[Records from a dataset]

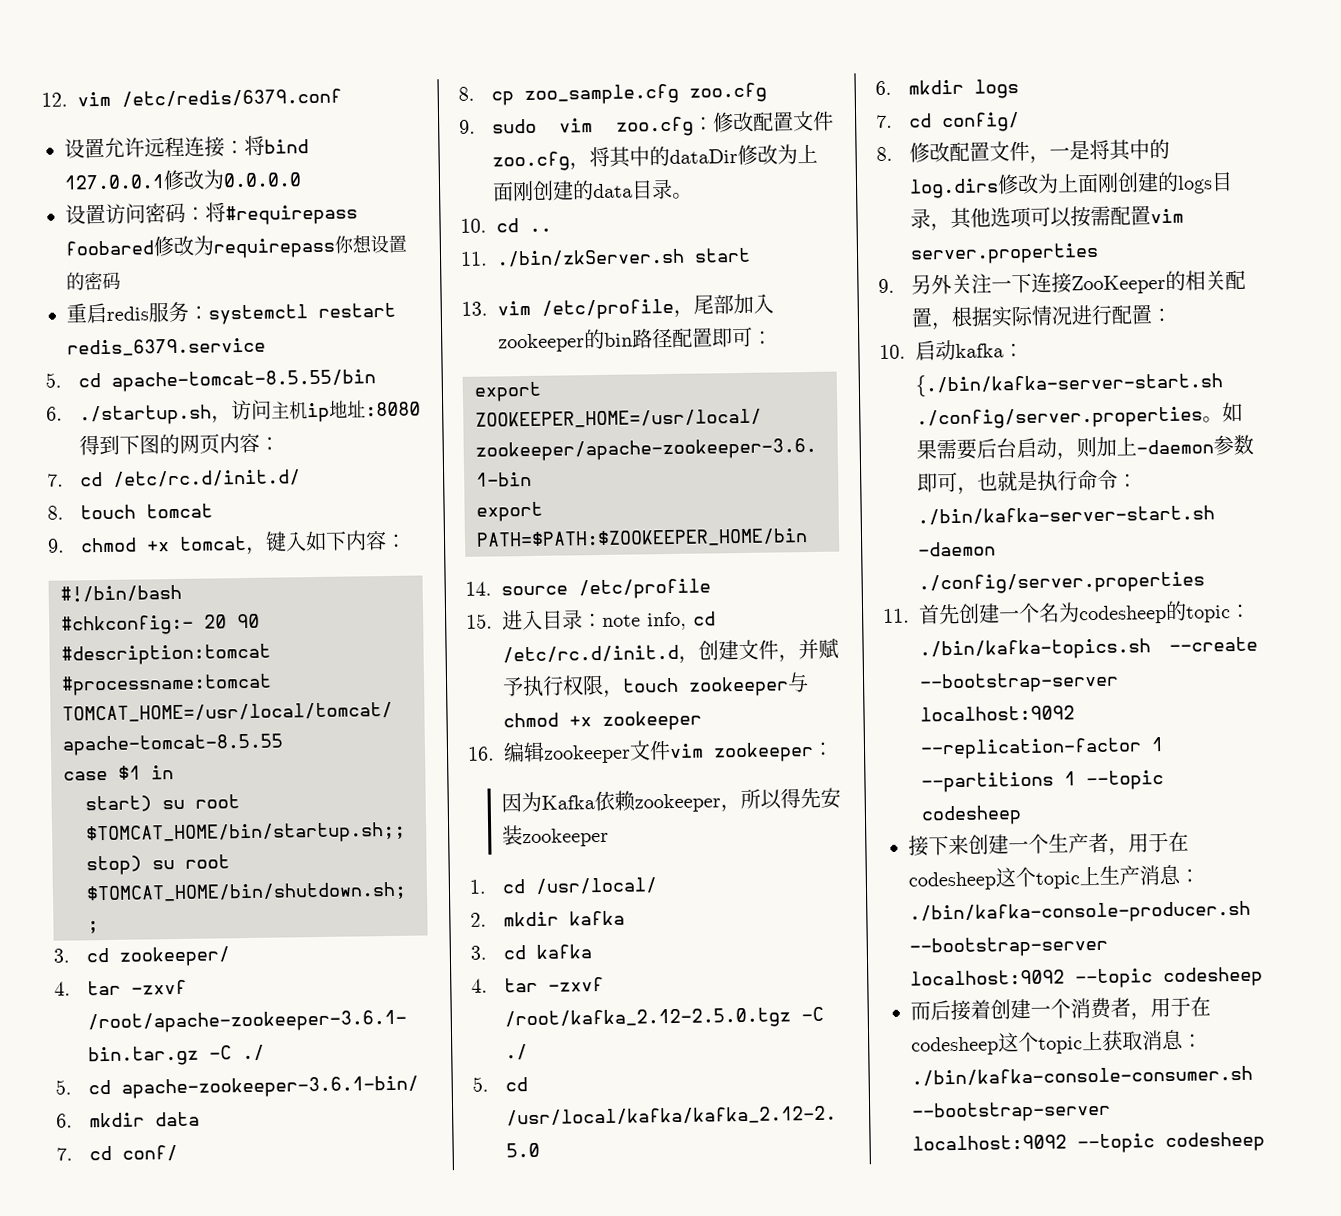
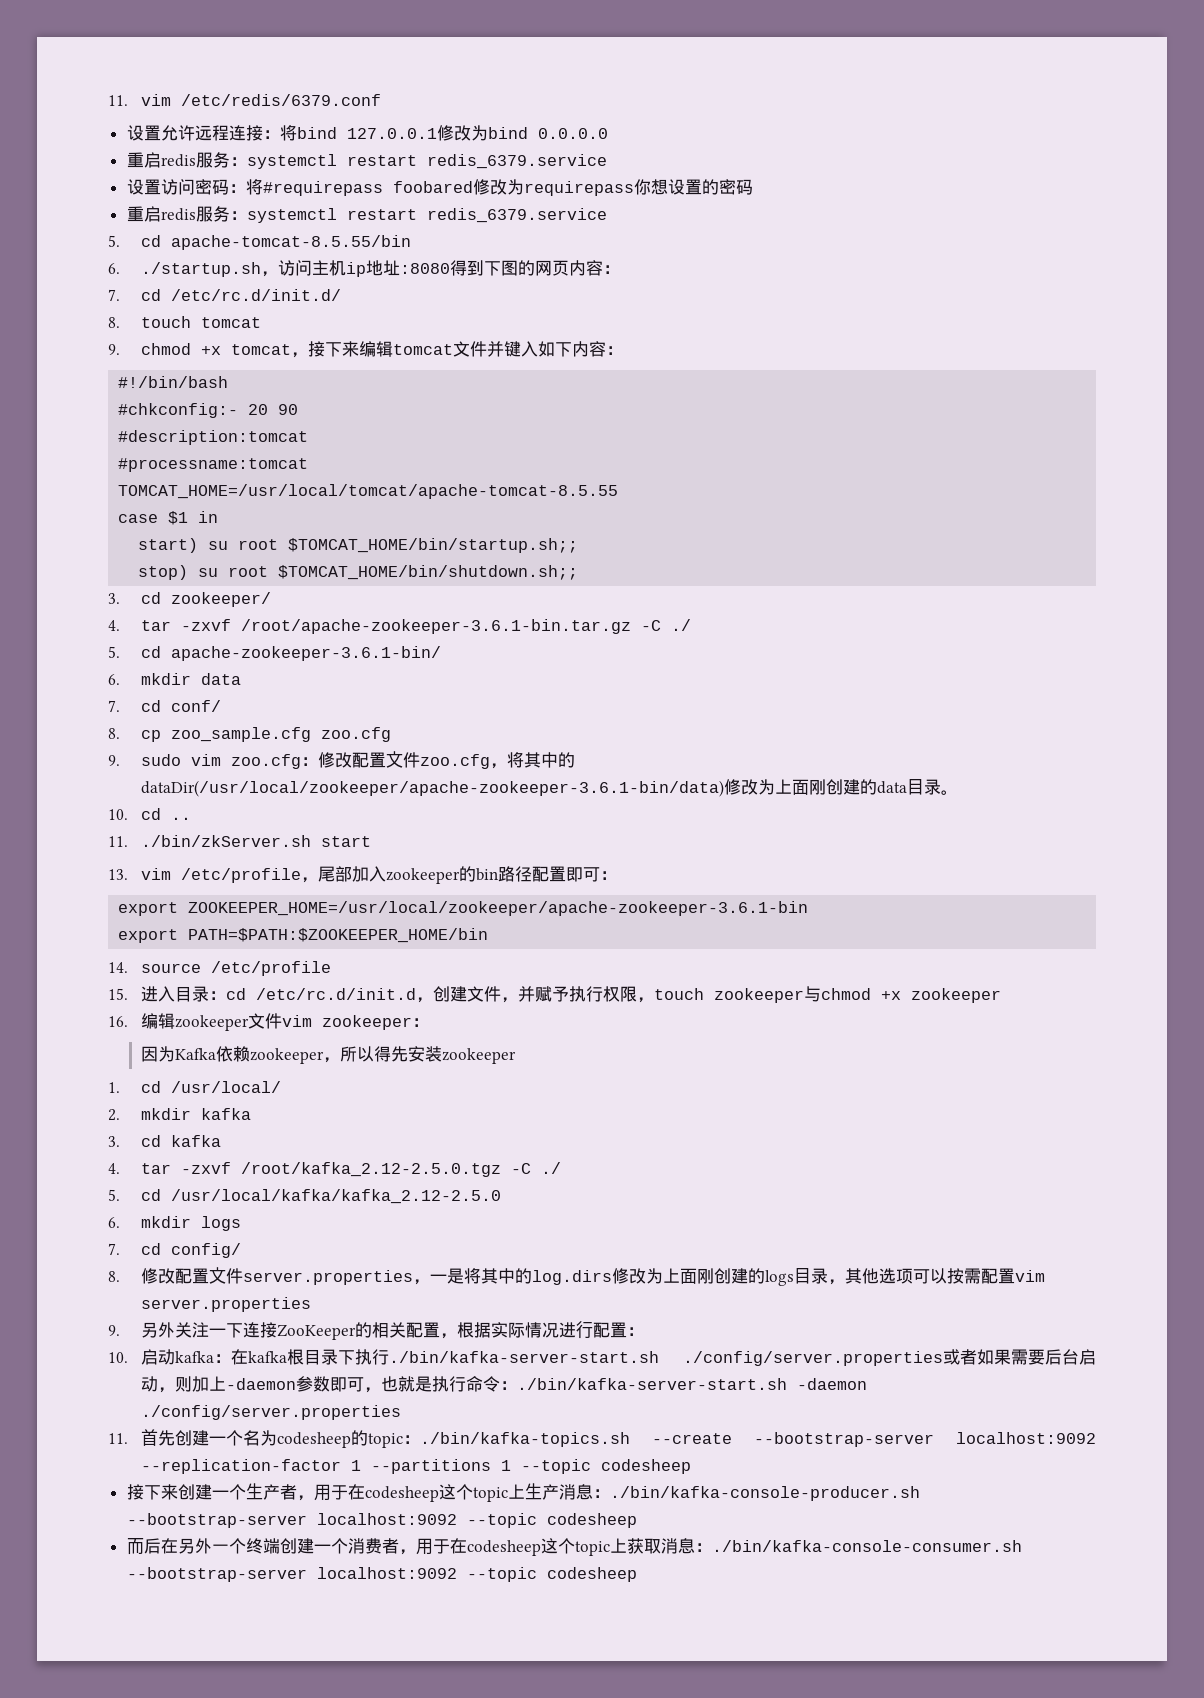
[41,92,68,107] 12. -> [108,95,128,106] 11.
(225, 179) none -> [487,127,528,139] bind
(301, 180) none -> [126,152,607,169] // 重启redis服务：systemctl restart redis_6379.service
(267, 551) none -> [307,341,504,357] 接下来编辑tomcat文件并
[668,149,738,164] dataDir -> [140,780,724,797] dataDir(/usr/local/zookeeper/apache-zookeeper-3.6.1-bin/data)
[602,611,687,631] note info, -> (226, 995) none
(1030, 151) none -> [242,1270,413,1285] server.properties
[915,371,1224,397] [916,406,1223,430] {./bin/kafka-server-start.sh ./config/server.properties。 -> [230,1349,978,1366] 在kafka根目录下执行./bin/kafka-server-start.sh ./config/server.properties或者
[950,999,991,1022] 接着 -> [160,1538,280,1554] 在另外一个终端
==
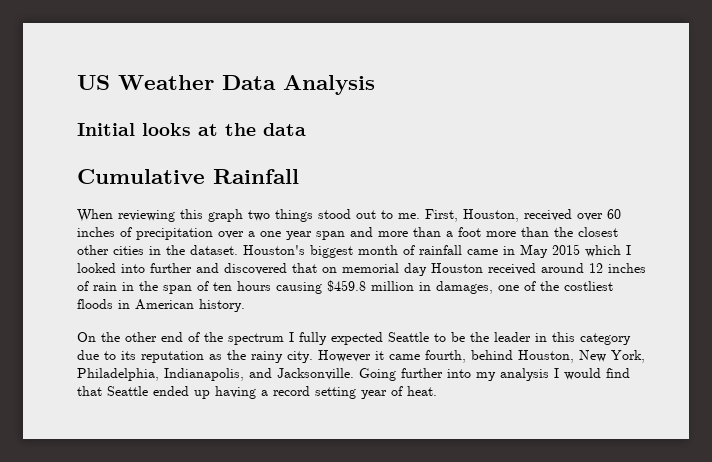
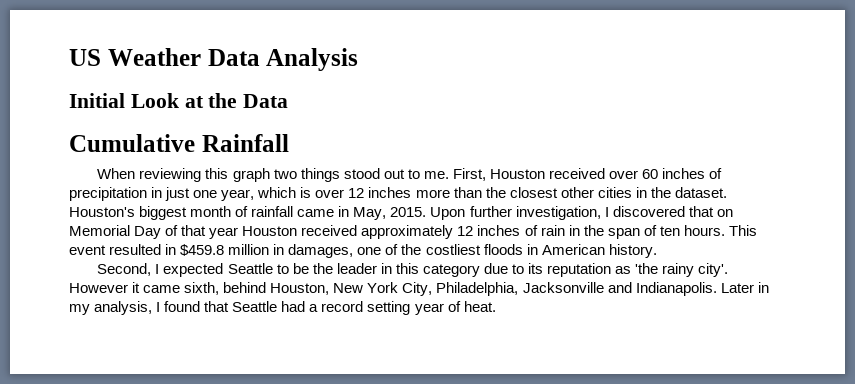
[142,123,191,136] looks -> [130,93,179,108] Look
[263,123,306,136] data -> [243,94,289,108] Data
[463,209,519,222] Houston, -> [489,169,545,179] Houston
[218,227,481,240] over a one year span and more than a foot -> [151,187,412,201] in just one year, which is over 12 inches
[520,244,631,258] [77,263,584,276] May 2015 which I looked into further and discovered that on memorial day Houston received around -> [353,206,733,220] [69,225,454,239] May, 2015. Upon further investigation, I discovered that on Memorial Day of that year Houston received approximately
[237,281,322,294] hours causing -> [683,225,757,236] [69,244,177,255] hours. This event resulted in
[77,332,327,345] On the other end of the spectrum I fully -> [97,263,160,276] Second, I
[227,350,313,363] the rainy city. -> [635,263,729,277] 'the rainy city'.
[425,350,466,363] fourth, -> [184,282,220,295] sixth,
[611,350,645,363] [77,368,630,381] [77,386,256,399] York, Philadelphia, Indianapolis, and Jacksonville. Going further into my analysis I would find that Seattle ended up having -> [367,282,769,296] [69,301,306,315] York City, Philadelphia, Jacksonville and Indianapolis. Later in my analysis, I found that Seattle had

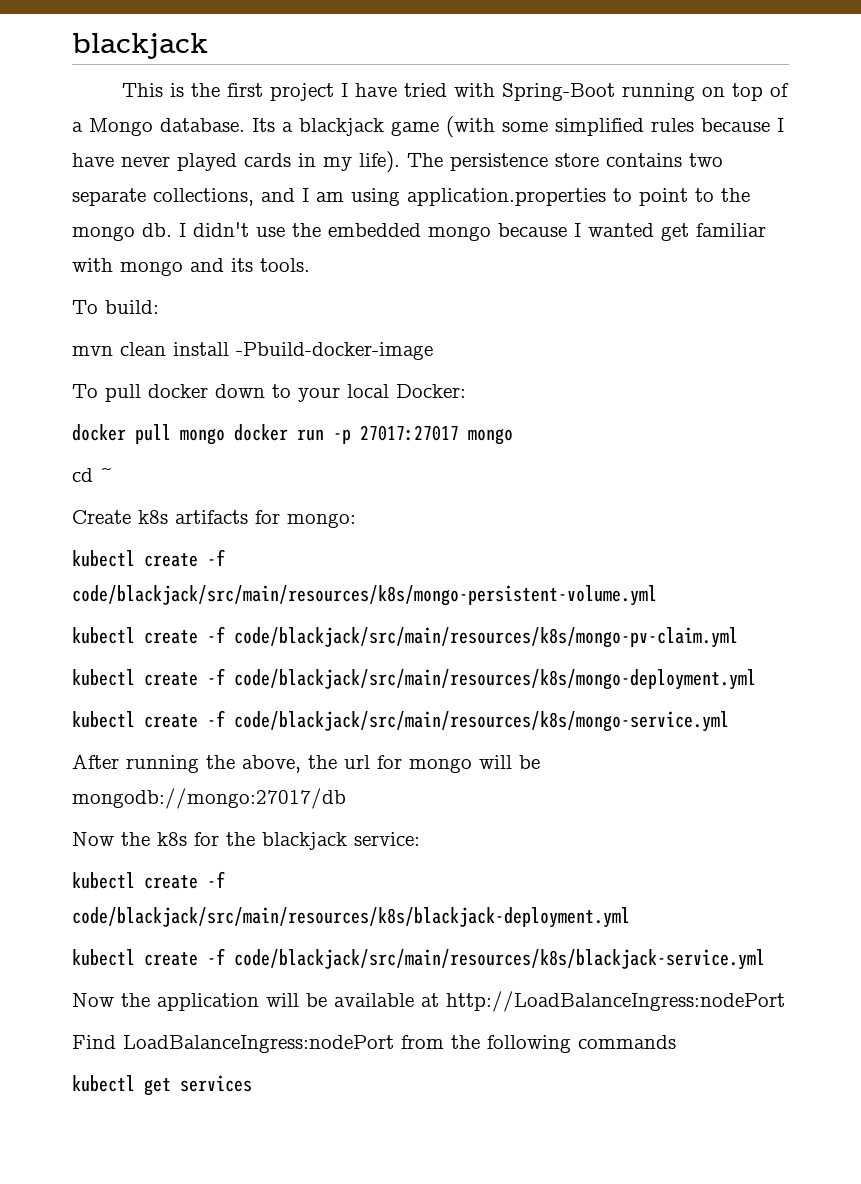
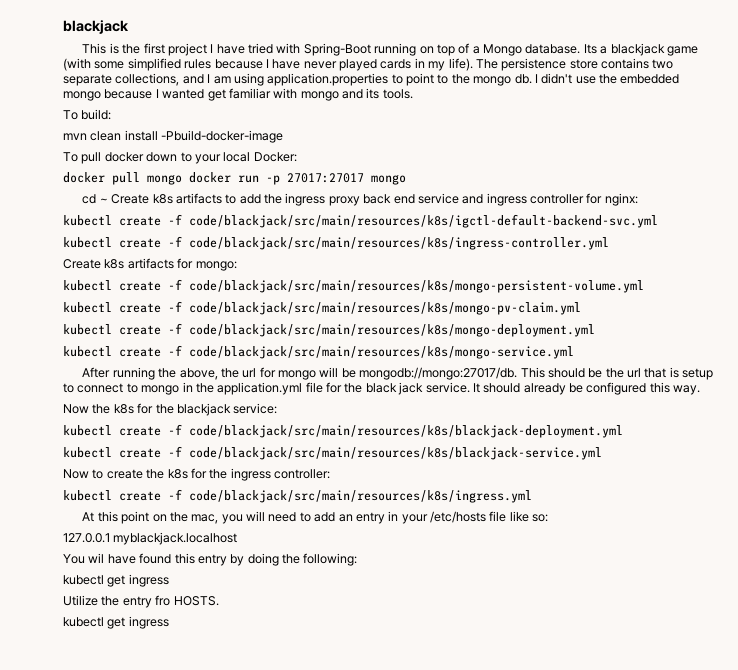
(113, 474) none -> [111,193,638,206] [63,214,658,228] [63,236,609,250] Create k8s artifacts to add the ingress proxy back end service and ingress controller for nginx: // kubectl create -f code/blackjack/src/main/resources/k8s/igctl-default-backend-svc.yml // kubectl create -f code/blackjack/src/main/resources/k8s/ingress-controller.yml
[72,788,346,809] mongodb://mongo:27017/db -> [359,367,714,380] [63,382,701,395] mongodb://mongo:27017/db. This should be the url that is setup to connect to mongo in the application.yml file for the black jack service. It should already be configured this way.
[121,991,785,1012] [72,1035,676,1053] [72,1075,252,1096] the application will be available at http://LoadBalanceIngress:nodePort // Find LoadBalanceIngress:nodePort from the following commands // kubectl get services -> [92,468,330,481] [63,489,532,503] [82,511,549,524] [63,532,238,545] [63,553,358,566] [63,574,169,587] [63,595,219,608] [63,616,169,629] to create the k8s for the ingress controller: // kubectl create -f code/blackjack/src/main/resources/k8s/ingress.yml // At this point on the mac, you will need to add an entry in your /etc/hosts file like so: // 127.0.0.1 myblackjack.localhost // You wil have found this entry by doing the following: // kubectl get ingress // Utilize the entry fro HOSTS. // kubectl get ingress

→ EXERCISE:
Reproduce, character for character, only the lines of the preceding data that start at the line with "[41,92,68,107] 12. -> [108,95,128,106] 11." and end at the line with "(1030, 151) none", both included.

→ EXPECTED OUTPUT:
[41,92,68,107] 12. -> [108,95,128,106] 11.
(225, 179) none -> [487,127,528,139] bind
(301, 180) none -> [126,152,607,169] // 重启redis服务：systemctl restart redis_6379.service
(267, 551) none -> [307,341,504,357] 接下来编辑tomcat文件并
[668,149,738,164] dataDir -> [140,780,724,797] dataDir(/usr/local/zookeeper/apache-zookeeper-3.6.1-bin/data)
[602,611,687,631] note info, -> (226, 995) none
(1030, 151) none -> [242,1270,413,1285] server.properties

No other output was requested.